START Task inputs
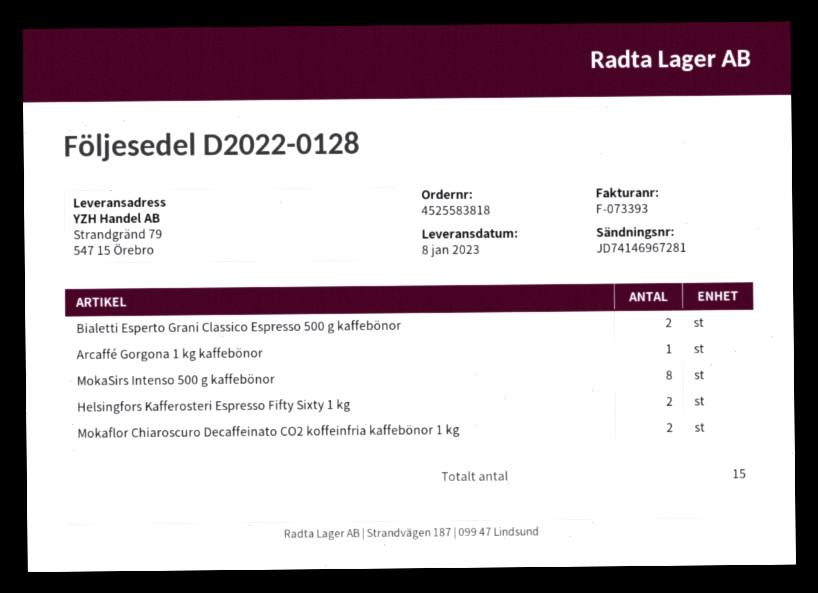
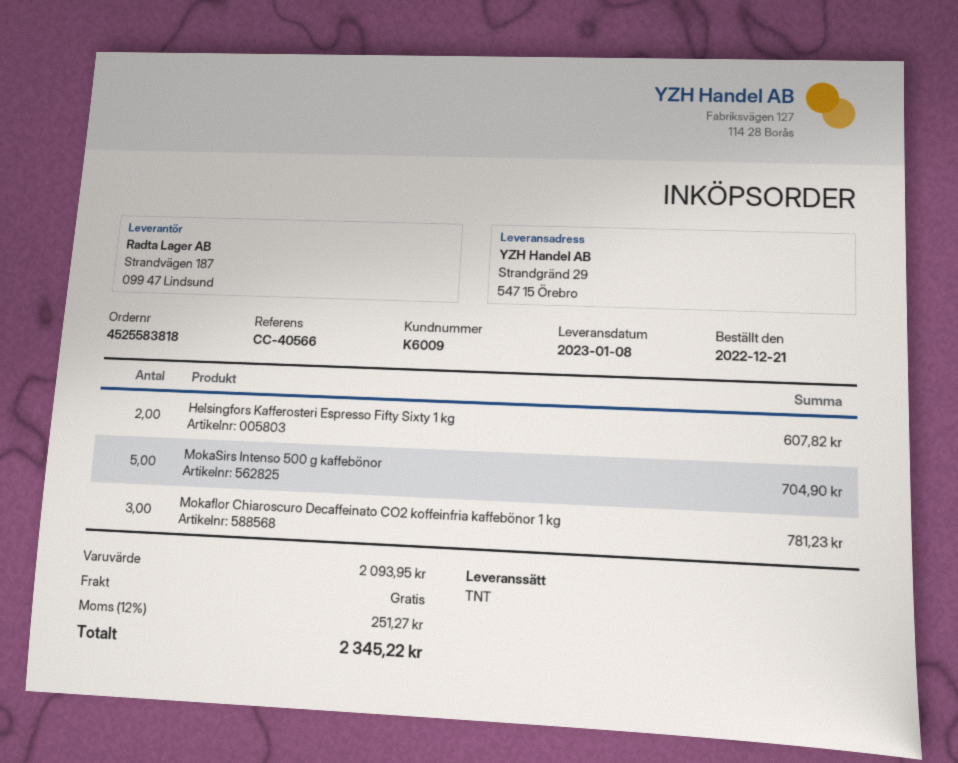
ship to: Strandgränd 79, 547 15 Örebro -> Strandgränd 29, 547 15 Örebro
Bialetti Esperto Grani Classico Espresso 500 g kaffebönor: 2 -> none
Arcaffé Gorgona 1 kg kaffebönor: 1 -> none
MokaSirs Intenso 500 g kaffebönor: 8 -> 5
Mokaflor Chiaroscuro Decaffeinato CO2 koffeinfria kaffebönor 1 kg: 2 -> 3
END Task inputs
START Task inputs
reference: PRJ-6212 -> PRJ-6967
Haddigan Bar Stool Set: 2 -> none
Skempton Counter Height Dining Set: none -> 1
END Task inputs
START Task inputs
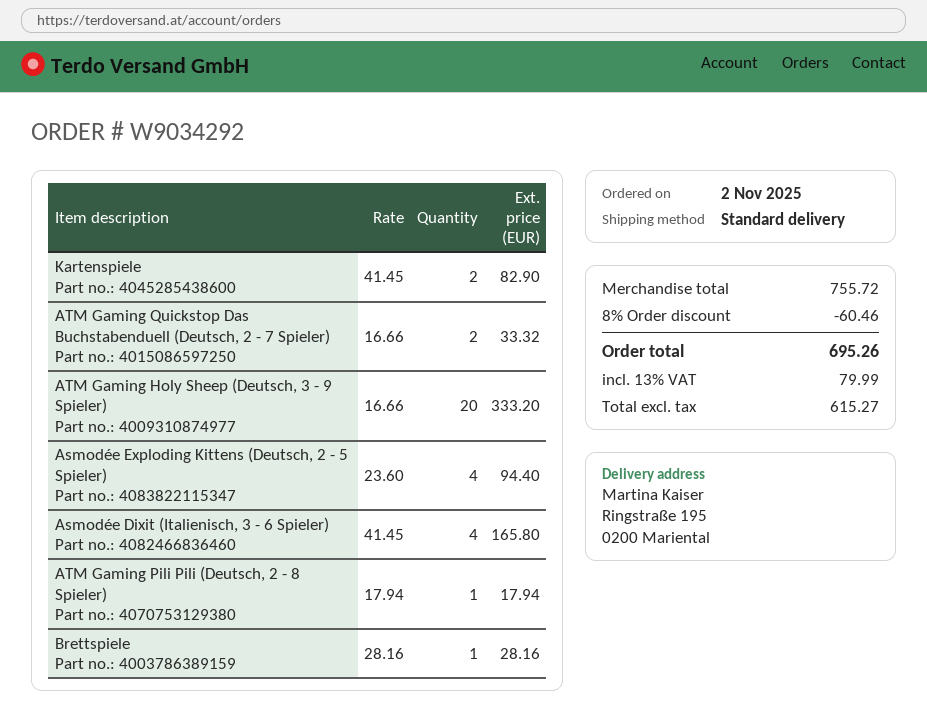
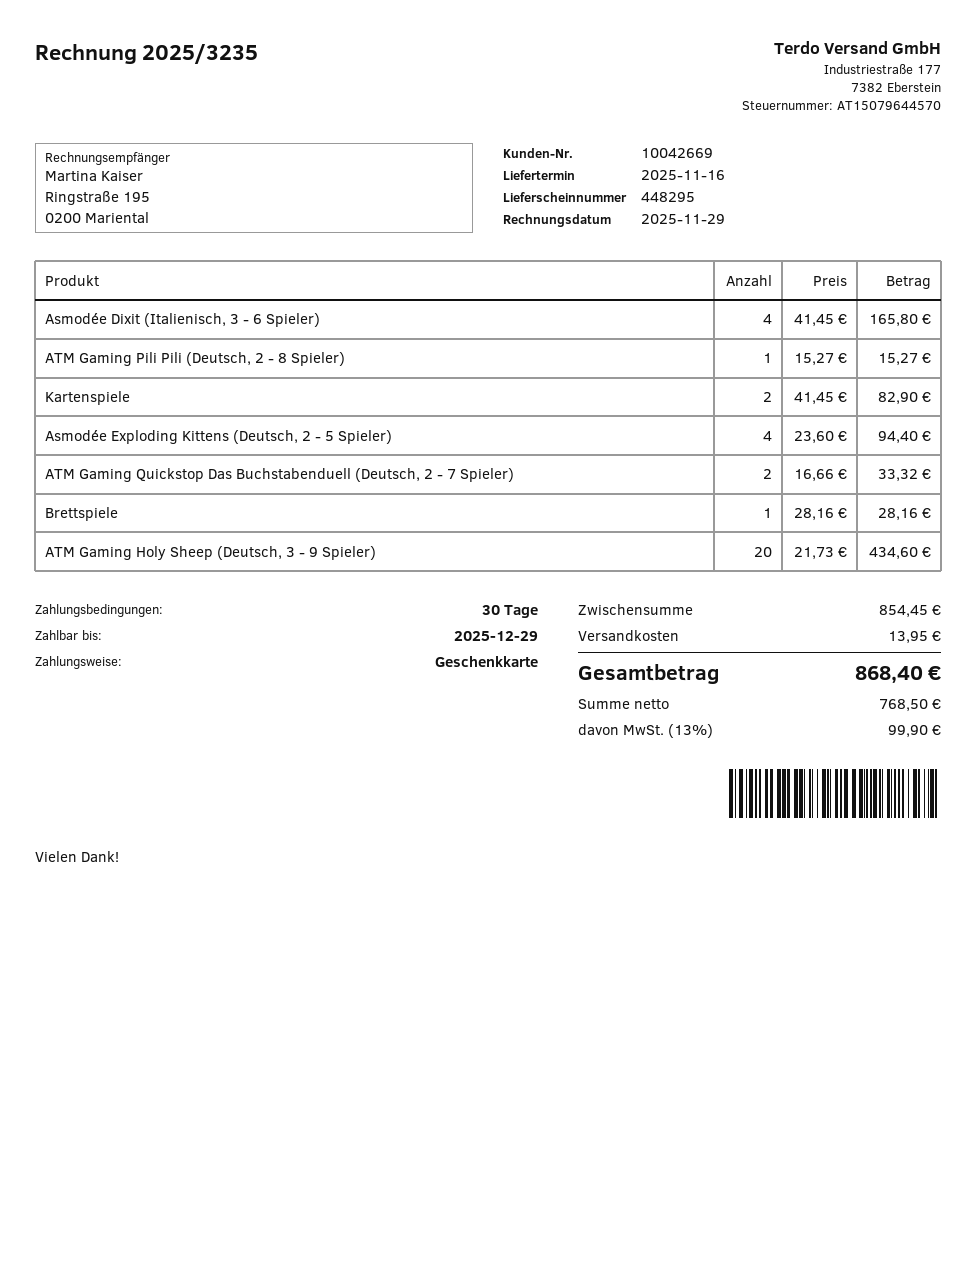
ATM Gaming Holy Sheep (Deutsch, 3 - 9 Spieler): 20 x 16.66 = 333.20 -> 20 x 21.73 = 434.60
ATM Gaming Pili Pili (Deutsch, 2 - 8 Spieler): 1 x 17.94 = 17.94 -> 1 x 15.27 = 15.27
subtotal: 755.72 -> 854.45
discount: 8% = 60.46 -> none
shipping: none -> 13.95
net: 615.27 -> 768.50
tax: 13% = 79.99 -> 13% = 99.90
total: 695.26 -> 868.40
END Task inputs
▸ **Aim of the exercise**
Beginning at the line above with "MokaSirs Intenso 500 g kaffebönor: 8 -> 5" and finishing at the line with "Mokaflor Chiaroscuro Decaffeinato", return each line exactly and return nothing else.

▸ **Exercise solution**
MokaSirs Intenso 500 g kaffebönor: 8 -> 5
Mokaflor Chiaroscuro Decaffeinato CO2 koffeinfria kaffebönor 1 kg: 2 -> 3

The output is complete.